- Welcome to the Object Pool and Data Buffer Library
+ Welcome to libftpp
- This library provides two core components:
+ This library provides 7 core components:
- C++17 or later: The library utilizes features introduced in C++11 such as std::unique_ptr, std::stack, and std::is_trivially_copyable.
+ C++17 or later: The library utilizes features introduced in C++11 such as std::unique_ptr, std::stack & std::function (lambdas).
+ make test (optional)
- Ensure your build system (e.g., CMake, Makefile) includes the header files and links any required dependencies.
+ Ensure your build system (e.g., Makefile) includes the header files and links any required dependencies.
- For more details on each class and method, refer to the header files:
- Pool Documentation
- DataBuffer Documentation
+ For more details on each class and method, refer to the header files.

------------------------------------------------

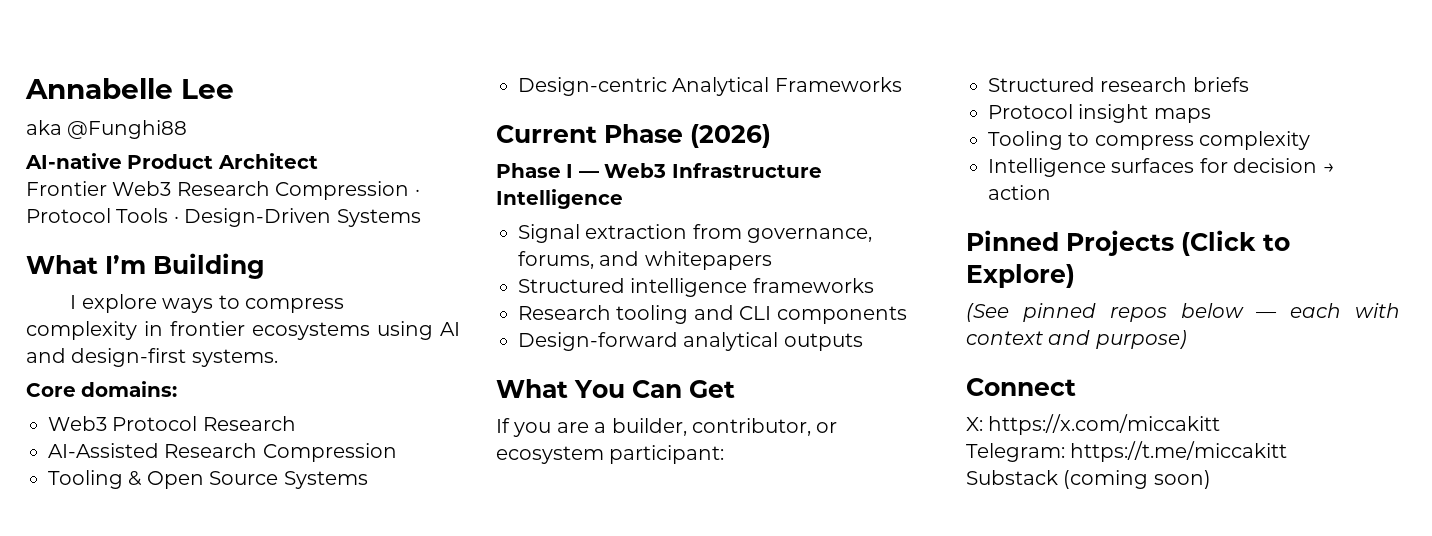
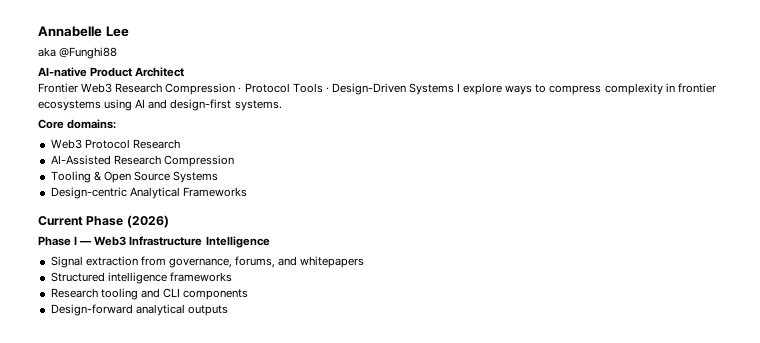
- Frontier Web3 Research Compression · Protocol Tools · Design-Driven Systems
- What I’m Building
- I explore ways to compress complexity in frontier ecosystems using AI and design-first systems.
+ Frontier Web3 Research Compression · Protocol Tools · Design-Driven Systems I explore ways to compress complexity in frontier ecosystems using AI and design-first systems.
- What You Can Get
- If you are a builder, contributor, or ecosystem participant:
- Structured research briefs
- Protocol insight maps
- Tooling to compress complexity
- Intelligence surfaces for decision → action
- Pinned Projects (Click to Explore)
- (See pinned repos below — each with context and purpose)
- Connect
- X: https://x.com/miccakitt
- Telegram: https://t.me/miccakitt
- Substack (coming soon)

------------------------------------------------

PROMPT -> After locating the line holding "- For more details" above, output exactly that line and every line after it through the line holding "the header files.". Include nothing else.

COMPLETED TASK ->
- For more details on each class and method, refer to the header files:
- Pool Documentation
- DataBuffer Documentation
+ For more details on each class and method, refer to the header files.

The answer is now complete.